Entretien avec Karel Pairemaure, réalisateur du documentaire "Au prix du Gaz" sur la lutte des New Fabris. Nous nous sommes retrouvés un mardi soir au Biblio café de Poitiers alors qu’il sortait d’une conférence dans le cadre du festival « Filmer le Travail ». À sa table Guy Eyermann, leader CGT du conflit, aujourd’hui conseiller régional sur la liste de Ségolène Royal. Au premier abord on retrouve très vite l’ambiance de son documentaire, ambiance ouvrière, au bon sens du terme ! Après quelques échanges évasifs sur la météo et le festival « Filmer le travail », nous entrons rapidement dans le vif du sujet : son documentaire et la situation politique actuelle.

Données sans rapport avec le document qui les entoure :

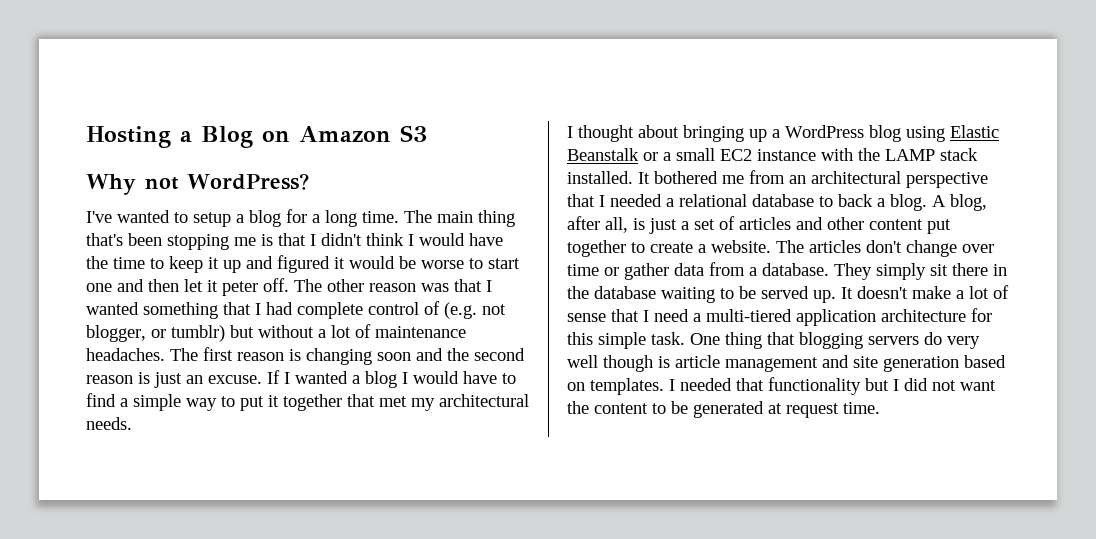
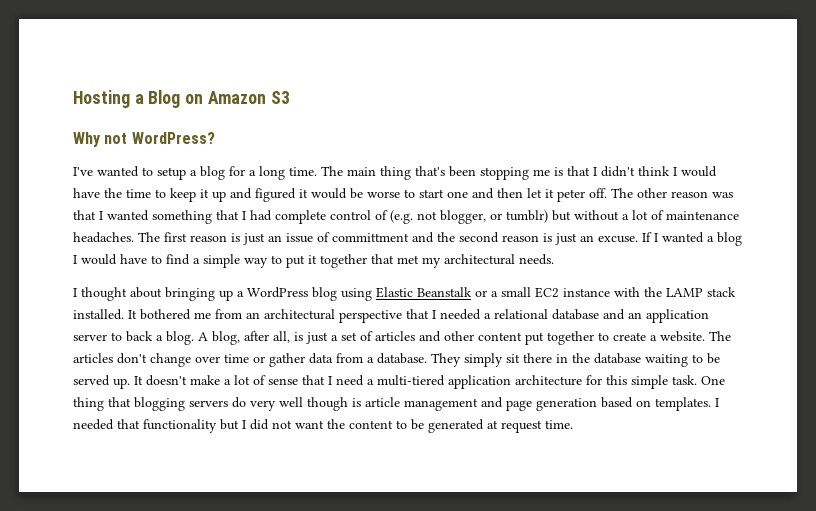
[306,348,411,365] changing soon -> [243,232,409,245] just an issue of committment
(814, 200) none -> [603,309,709,323] [73,334,107,341] and an application server
[853,356,878,368] site -> [506,400,532,411] page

Lorsque je lui demande pourquoi un film sur les New Fabris, Karel n’hésite pas une seconde à répondre : « J’étais dans la petite campagne de Châtellerault, et lorsque j’entendais les médias dominants qualifier les ouvriers de terroristes et gangsters parce qu’ils menaçaient de faire sauter l’usine, je ne pouvais rester sans rien faire. Ça m’a beaucoup énervé d’entendre les médias parler des ouvriers de cette manière. Moi, ces gars, je les voyais tous les jours dans la région de Châtellerault quand j’emmenais mes gamins à l’école ou même lors d’activités quotidiennes. [...] L’idée préalable n’était pas de faire un film, c’était de laisser une trace réelle et objective dans les archives. De faire mon travail de mémoire et éventuellement de remettre les pendules à l’heure sur la réalité. L’idée d’en faire un film, avec l’histoire du monde ouvrier sur la ville et « l’après usine » est venue pendant le tournage, un peu spontanément en fait ». Un peu plus tard, Karel ne cache pas, qu’en tant que petit-fils d’ouvrier, il sentait le devoir de donner une trace positive au combat des New Fabris qui « se levaient pour leur dignité, pour vivre et pas survivre ».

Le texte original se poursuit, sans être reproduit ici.